Review Film First Blood. First Blood rilis Oktober 1982 dan langsung jadi salah satu film action paling berpengaruh di era 80-an. Banyak yang ingat hanya “Rambo” yang membantai ratusan orang, padahal film ini sebenarnya drama psikologis yang gelap tentang veteran perang yang dikhianati negara sendiri. Stallone, yang waktu itu masih segar dari Rocky, ambil peran John Rambo dan ubah citra dari mesin pembunuh jadi korban sistem yang hancur. BERITA BASKET
John Rambo Bukan Pahlawan Biasa: Review Film First Blood
Rambo datang ke kota kecil hanya untuk cari teman satu-satunya yang masih hidup dari unitnya. Begitu tahu teman itu sudah mati karena kanker akibat Agent Orange, dia langsung jadi orang asing di negaranya sendiri. Polisi lokal yang arogan, dipimpin Sheriff Teasle (Brian Dennehy), langsung anggap dia ancaman hanya karena rambut panjang dan jaket tentara. Penangkapan kecil berubah jadi perang satu orang karena Rambo cuma melakukan apa yang dia diajarkan selama bertahun-tahun: bertahan hidup.
Trauma Perang yang Sangat Nyata: Review Film First Blood
Flashback singkat di gua, ketika Rambo cerita soal teman-temannya yang disiksa di Vietnam dan bagaimana dia “dibuang” begitu pulang, adalah salah satu momen paling kuat di film ini. Kalimat “Back there I could fly a gunship, I could drive a tank… but here I can’t even get a job parking cars!” adalah tamparan keras buat siapa saja yang berpikir veteran perang langsung bisa hidup normal. Rambo nggak marah karena gila; dia marah karena ditinggalkan.
Aksi yang Masih Brutal dan Realistis
Berbeda dari sekuelnya yang berubah jadi one-man-army, di First Blood Rambo hampir nggak membunuh siapa-siapa. Dia cuma melumpuhkan, menjebak, dan kabur. Adegan dia jatuh dari tebing, dijahit sendiri pakai jarum dan benang, atau mengejar polisi dengan pisau buatan sendiri masih terasa sakit sampai sekarang. Sinematografi pegunungan Pacific Northwest yang dingin dan basah bikin suasana semakin tertekan. Musik Jerry Goldsmith yang minimalis tapi menghantui jadi pendamping sempurna.
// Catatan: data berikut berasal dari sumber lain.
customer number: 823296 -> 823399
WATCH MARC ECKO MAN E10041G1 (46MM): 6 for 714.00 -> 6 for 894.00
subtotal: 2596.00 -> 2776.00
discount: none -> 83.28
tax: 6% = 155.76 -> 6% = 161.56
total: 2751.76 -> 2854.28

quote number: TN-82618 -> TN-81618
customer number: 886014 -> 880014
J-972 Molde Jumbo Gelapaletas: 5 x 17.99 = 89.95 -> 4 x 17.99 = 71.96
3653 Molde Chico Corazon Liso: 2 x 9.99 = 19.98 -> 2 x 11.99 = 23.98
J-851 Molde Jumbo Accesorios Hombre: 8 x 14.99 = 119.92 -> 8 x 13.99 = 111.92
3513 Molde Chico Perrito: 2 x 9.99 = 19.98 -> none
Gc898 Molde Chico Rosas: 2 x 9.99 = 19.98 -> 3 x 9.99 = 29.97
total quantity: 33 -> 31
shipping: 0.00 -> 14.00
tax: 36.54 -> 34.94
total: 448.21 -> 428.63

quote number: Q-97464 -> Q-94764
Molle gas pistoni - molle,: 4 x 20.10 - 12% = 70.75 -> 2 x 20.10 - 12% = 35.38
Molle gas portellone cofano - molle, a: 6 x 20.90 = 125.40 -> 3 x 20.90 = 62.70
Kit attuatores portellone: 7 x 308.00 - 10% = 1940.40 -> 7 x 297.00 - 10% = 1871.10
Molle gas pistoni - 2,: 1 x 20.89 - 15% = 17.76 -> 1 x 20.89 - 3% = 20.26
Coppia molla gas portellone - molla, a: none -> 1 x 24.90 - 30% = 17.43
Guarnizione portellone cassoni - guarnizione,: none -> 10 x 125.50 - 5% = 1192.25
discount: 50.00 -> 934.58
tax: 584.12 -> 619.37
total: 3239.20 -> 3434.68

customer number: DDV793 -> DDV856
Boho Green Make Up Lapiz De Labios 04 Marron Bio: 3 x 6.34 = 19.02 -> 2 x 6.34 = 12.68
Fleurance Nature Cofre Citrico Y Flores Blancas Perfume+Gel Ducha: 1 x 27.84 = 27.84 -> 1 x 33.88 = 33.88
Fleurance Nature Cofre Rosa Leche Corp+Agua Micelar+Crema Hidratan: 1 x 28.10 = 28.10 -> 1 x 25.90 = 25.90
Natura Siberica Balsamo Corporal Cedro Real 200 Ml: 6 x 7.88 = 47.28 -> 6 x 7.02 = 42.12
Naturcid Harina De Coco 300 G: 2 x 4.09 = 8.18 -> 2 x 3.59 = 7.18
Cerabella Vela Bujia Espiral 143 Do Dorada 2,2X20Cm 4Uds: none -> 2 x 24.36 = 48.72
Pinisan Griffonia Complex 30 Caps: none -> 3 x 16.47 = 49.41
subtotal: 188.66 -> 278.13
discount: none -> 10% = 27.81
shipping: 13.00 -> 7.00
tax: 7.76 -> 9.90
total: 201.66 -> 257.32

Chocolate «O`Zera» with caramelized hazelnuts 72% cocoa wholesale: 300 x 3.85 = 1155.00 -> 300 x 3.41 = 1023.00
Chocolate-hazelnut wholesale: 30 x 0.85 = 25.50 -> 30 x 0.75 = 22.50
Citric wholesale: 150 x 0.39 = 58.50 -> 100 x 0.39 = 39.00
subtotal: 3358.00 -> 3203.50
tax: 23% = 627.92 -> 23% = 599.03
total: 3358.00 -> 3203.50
Monolog Akhir yang Bikin Bioskop Sunyi
Adegan Rambo akhirnya menangis di pelukan Kolonel Trautman (Richard Crenna) adalah puncak film ini. Stallone menangis beneran, naskahnya diimprovisasi di tempat, dan sutradara nyaris nggak potong satu kata pun. “I did what I had to do to win… but somebody wouldn’t let us win!” adalah jeritan seorang yang dikorbankan negara, lalu disalahkan karena selamat. Bioskop waktu itu konon sunyi senyap, banyak veteran yang keluar sambil nangis.
Kesimpulan
First Blood bukan film action biasa. Ini film tentang rasa sakit yang disembunyikan di balik otot dan senjata. Stallone berhasil bikin Rambo jadi simbol veteran yang dilupain, sekaligus peringatan bahwa perang nggak pernah benar-benar selesai buat orang yang mengalaminya. Sayangnya, sekuel-sekuel berikutnya ubah karakter ini jadi superhero, padahal di film pertama dia cuma manusia yang sudah terlalu sering dipukul hidup. Kalau kamu cuma tahu Rambo dari meme atau ledakan, nonton film ini sekali lagi. Kamu bakal sadar bahwa kalimat “They drew first blood, not me” bukan cuma slogan keren, tapi teriakan orang yang sudah nggak punya apa-apa lagi untuk diambil. Masih masterpiece sampai hari ini.